Su nuera le había dicho que la operación de cataratas entraba en la Seguridad Social, pero, la verdad, no tenía muchas ganas de volver a la clínica. Además, no era un asunto de vida o muerte. A sus noventa años todavía podía valerse bastante bien. Andaba regular de oído, pero si le hablaban despacio, podía mantener sin problemas una conversación. Eleazar estaba teniendo una vejez casi feliz. Cobraba mensualmente su jubilación, se daba todos los días un paseíto de media hora y, si el tiempo no lo impedía, después de misa de seis, se juntaba un rato con sus amigos en el hogar del pensionista para echar una partida de mus.
Lo único que le dolía a Eleazar no era el hígado o la próstata sino la situación de un hijo suyo deficiente psíquico que estaba acogido en un centro asistencial. Él lo había tenido en casa hasta que pudo atenderlo. Pero llegó un momento en que la asistente social y el párroco lo convencieron de que era mejor internarlo. Le hubiera gustado que alguno de sus otros dos hijos se hubiera hecho cargo de él, pero comprendía que tampoco estaban en buenas condiciones. Todas las semanas iba a visitarlo y le contaba historias bonitas de cuando era niño, le hablaba de mamá y de que algún día se juntarían todos en el cielo. Siempre regresaba a casa con un nudo en la garganta.
Un día, al comienzo del invierno, se presentó uno de sus nietos. «Abuelo, te encuentro como nunca». El viejo Eleazar, cosas de viejo, intuyó que la visita de su nieto, a pesar de tantos cumplidos, no traía buenas intenciones. Su intuición se confirmó enseguida: «Mira, abuelo, ya sabes que, por si te pasara algo, conviene que arreglemos con tiempo las cosas». Los preámbulos fueron largos; la conclusión escueta: «Sólo tienes que firmar aquí». Eleazar se puso las gafas que llevaba en el bolsillo de su chaqueta de lana, echó un vistazo al papel y miró a su nieto a los ojos: «Esto no lo firmaré jamás». El contenido del papel era claro: «El abajo firmante, con DNI número tantos, declara que …». Se trataba de revocar el testamento que Eleazar había hecho hacía varios años en favor de su hijo deficiente y de la institución que lo atendía. «Él ya está cuidado, abuelo. Ese dinero nos corresponde a nosotros. Tú puedes seguir diciéndoles a los del centro que va a ser para ellos. Lo que importa es que firmes aquí».

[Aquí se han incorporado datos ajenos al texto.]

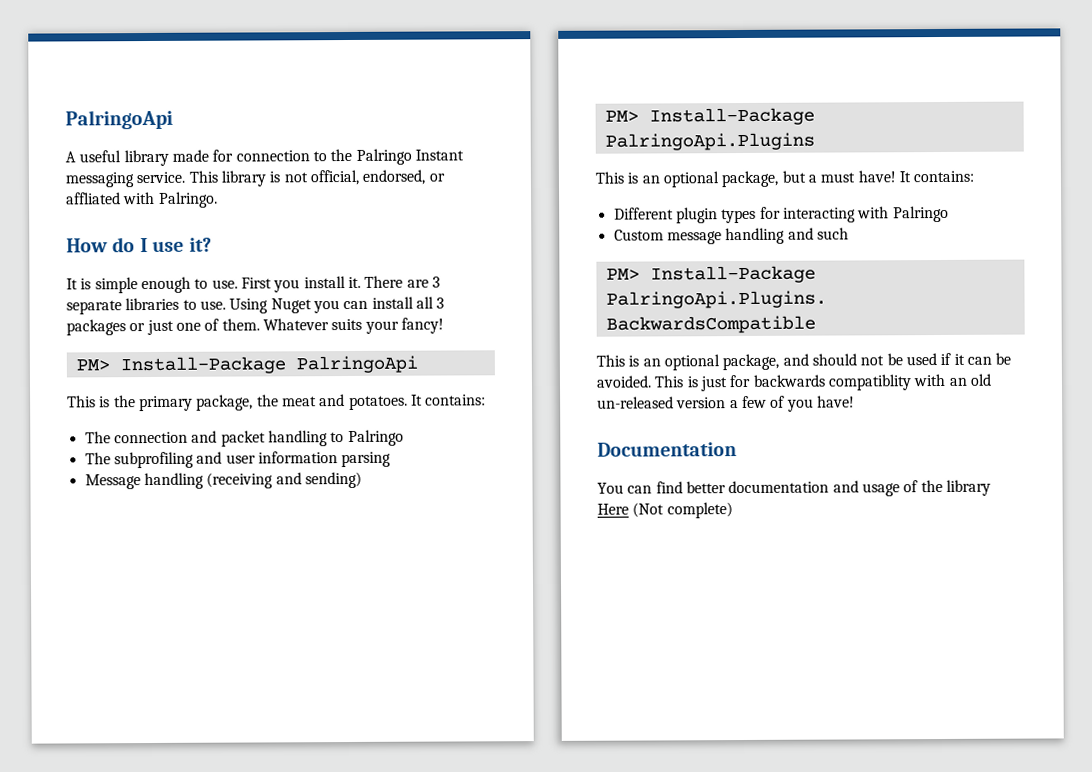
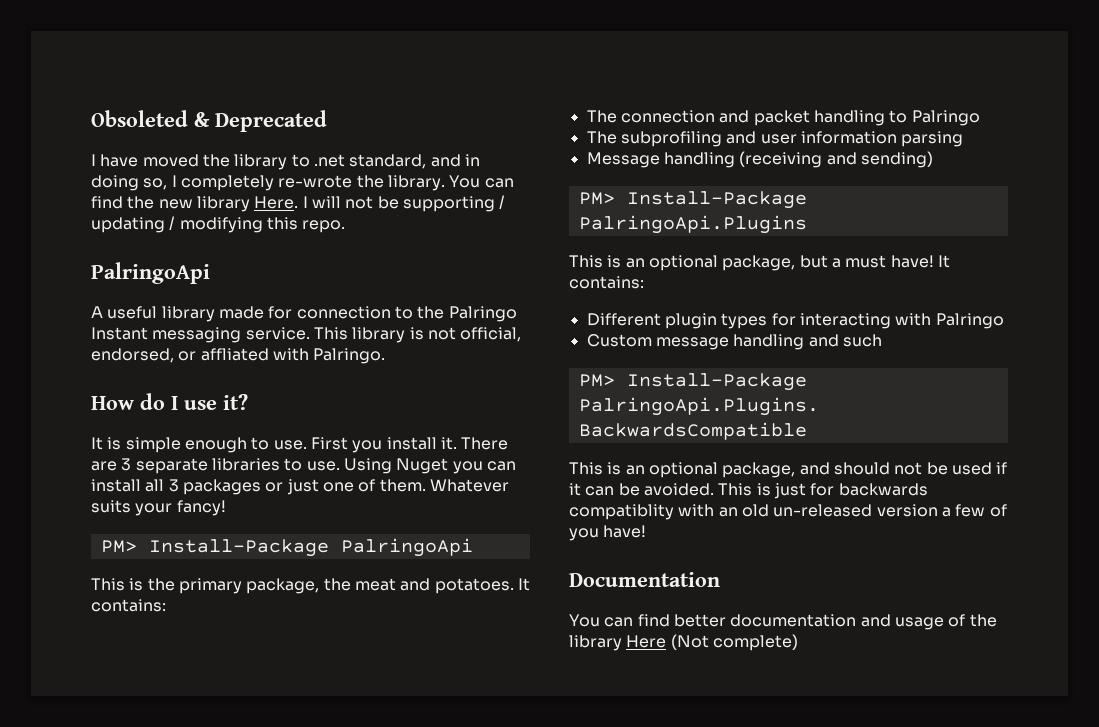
+ Obsoleted & Deprecated
+ I have moved the library to .net standard, and in doing so, I completely re-wrote the library. You can find the new library Here. I will not be supporting / updating / modifying this repo.

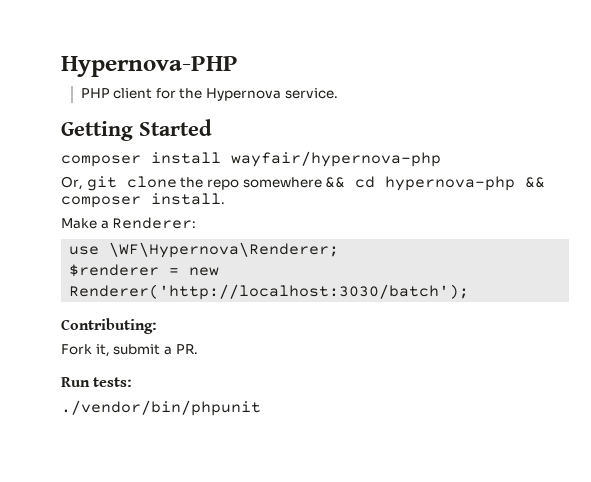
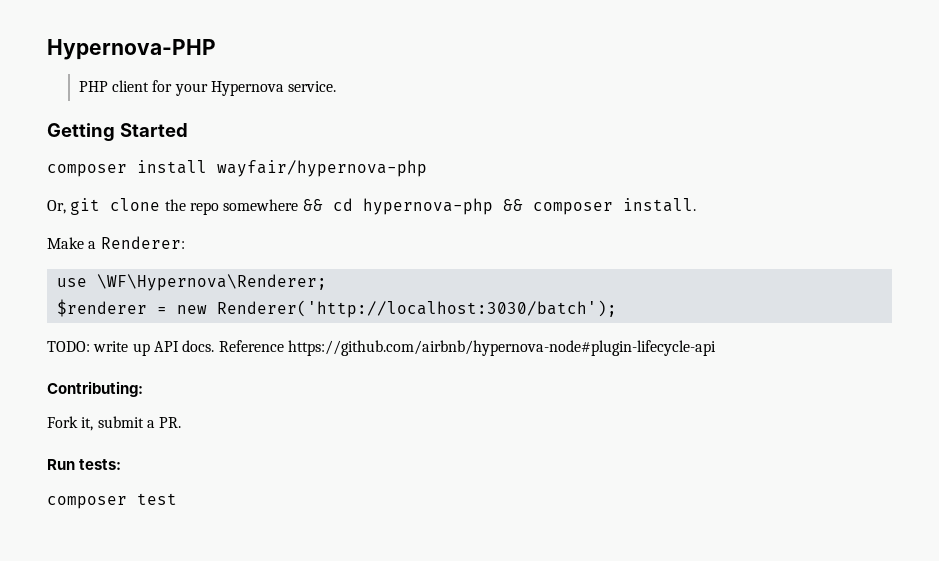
- PHP client for the Hypernova service.
+ PHP client for your Hypernova service.
+ TODO: write up API docs. Reference https://github.com/airbnb/hypernova-node#plugin-lifecycle-api
- ./vendor/bin/phpunit
+ composer test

Pero Eleazar, tomando una noble resolución digna de su edad, de sus ejemplares canas, de su proceder desde niño y, sobre todo, de su criterio evangélico en favor de los más débiles, se mostró consecuente con su testamento: «A mi edad no es digno fingir, hijo. ¿Qué iban a decir los que nos conocen si Eleazar, a sus noventa años, por asegurarse el cariño de uno de sus nietos, rompiera la promesa que le hizo a su hijo más necesitado?». El nieto se fue dando un portazo: «Esto no va a quedar así, viejo». Entonces el abuelo, sentado en su mecedora, recordó unas palabras de Jesús que siempre lo habían acompañado: «Lo que hicisteis con uno de estos pequeños, conmigo lo hicisteis». Y rompió a llorar con un llanto suave, como de niño. Recordó los tiempos en que, siendo joven, lo llamaban meapilas por ir a misa antes de empezar el trabajo. Y los problemas que tuvo con sus jefes porque se negó a engañar a los clientes en la fábrica en la que trabajaba. Y las horas que dedicaba los domingos a echar una mano en el asilo del barrio.

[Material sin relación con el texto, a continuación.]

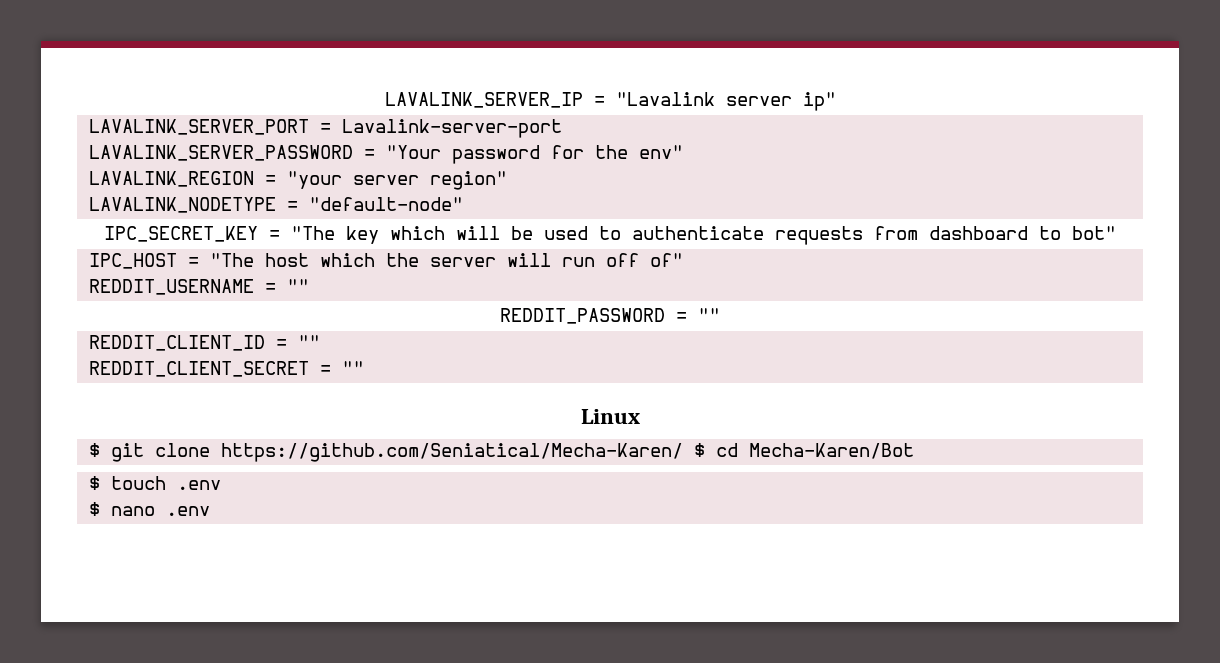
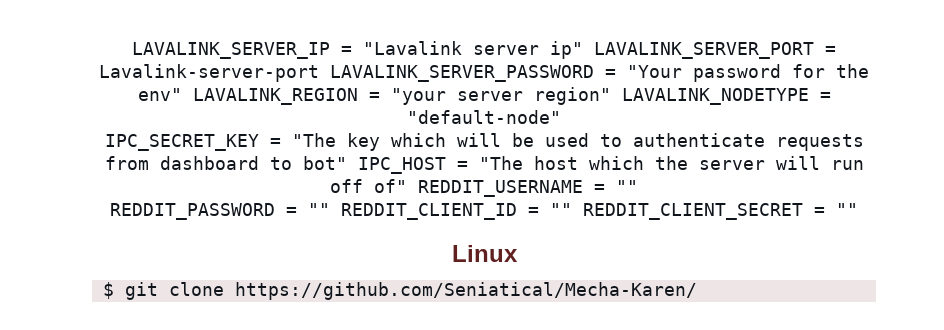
- LAVALINK_SERVER_IP = "Lavalink server ip"
- LAVALINK_SERVER_PORT = Lavalink-server-port
- LAVALINK_SERVER_PASSWORD = "Your password for the env"
- LAVALINK_REGION = "your server region"
- LAVALINK_NODETYPE = "default-node"
+ LAVALINK_SERVER_IP = "Lavalink server ip" LAVALINK_SERVER_PORT = Lavalink-server-port LAVALINK_SERVER_PASSWORD = "Your password for the env" LAVALINK_REGION = "your server region" LAVALINK_NODETYPE = "default-node"
- IPC_SECRET_KEY = "The key which will be used to authenticate requests from dashboard to bot"
- IPC_HOST = "The host which the server will run off of"
- REDDIT_USERNAME = ""
+ IPC_SECRET_KEY = "The key which will be used to authenticate requests from dashboard to bot" IPC_HOST = "The host which the server will run off of" REDDIT_USERNAME = ""
- REDDIT_PASSWORD = ""
- REDDIT_CLIENT_ID = ""
- REDDIT_CLIENT_SECRET = ""
+ REDDIT_PASSWORD = "" REDDIT_CLIENT_ID = "" REDDIT_CLIENT_SECRET = ""
- $ git clone https://github.com/Seniatical/Mecha-Karen/ $ cd Mecha-Karen/Bot
- $ touch .env
- $ nano .env
+ $ git clone https://github.com/Seniatical/Mecha-Karen/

A los pocos días Eleazar fue ingresado en el hospital. Los médicos no encontraron nada grave. «Se muere de tristeza», dijo una de las enfermeras que lo conocía bien. «Más bien, creo que se muere de puro bueno», apostilló uno de los borrachines del barrio que había subido a la planta tercera a darle un beso de despedida.